From the data that follows, copy every line holding the string "just".

→ **THE DATA**
# # #
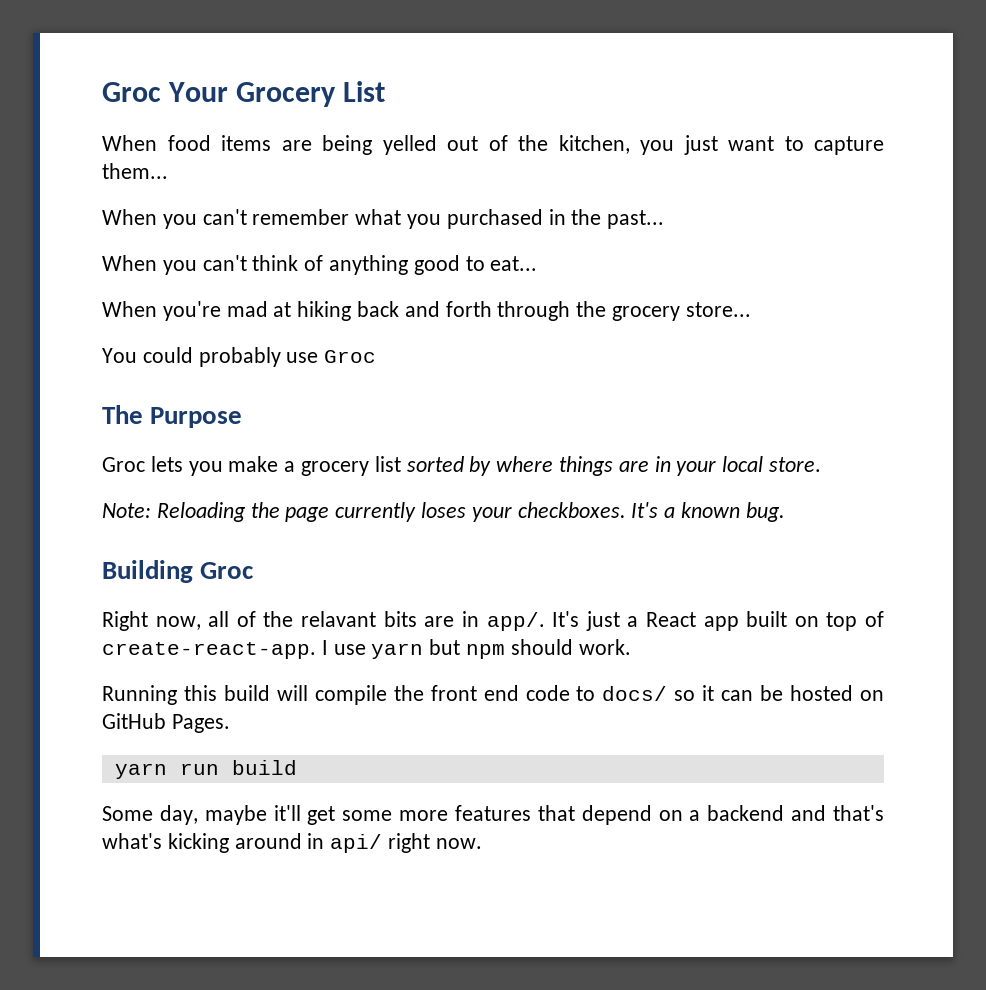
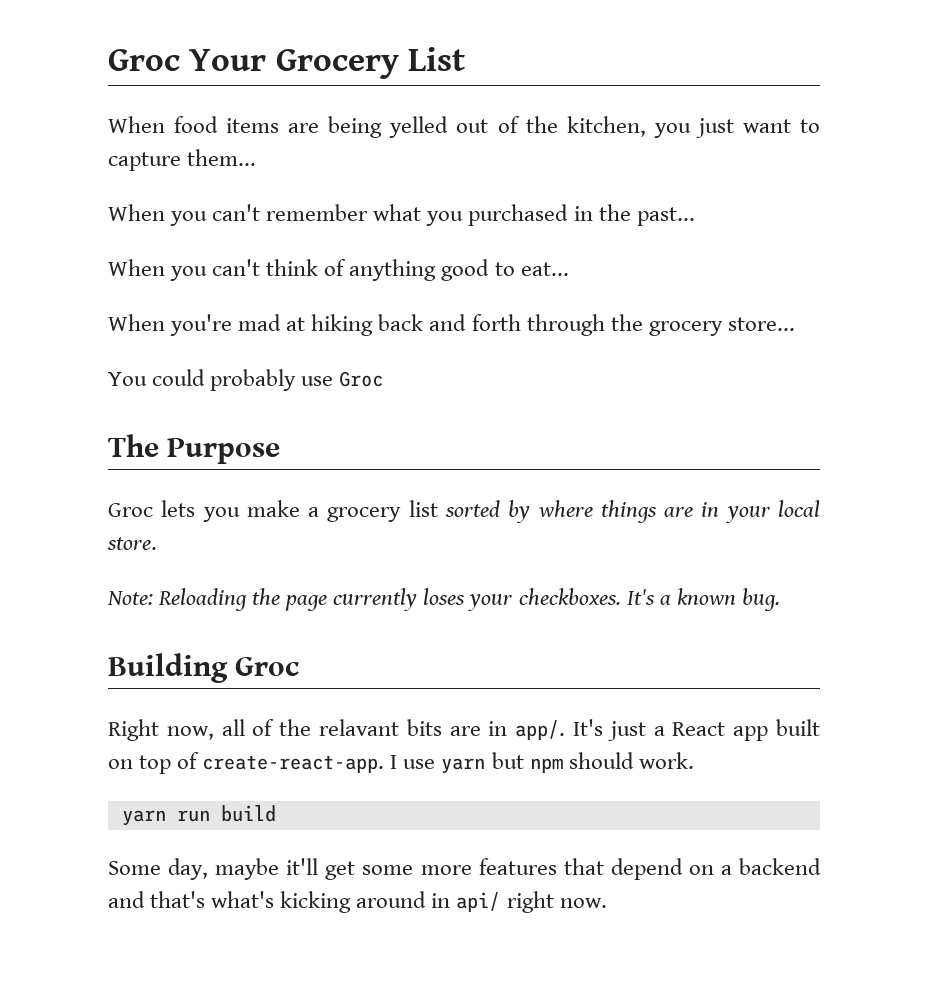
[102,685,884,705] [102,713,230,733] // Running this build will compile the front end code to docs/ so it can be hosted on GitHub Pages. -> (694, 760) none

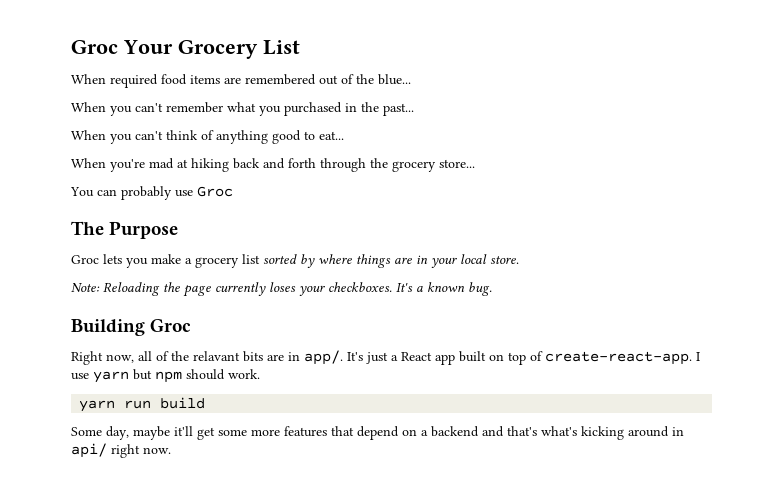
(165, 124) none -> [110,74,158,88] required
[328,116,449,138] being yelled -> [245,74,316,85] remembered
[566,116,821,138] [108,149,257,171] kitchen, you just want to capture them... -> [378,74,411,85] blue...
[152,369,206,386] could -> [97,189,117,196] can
# # #
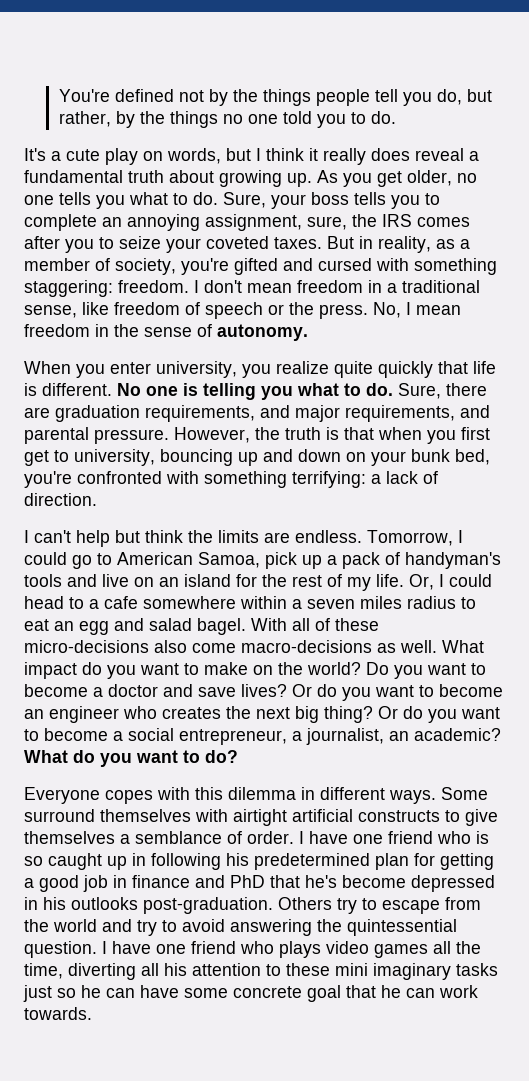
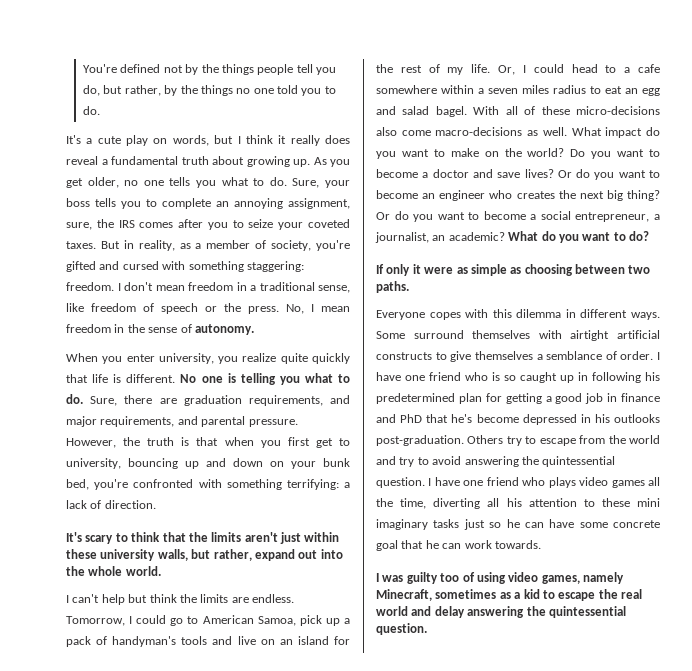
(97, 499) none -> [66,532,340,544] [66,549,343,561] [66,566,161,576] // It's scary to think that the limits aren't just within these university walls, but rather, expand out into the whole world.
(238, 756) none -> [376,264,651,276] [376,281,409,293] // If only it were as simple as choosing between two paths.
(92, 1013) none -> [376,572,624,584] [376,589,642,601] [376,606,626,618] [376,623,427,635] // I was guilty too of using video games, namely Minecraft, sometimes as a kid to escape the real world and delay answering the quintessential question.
# # #
→ **RESULT FOR THIS EXERCISE**
[566,116,821,138] [108,149,257,171] kitchen, you just want to capture them... -> [378,74,411,85] blue...
(97, 499) none -> [66,532,340,544] [66,549,343,561] [66,566,161,576] // It's scary to think that the limits aren't just within these university walls, but rather, expand out into the whole world.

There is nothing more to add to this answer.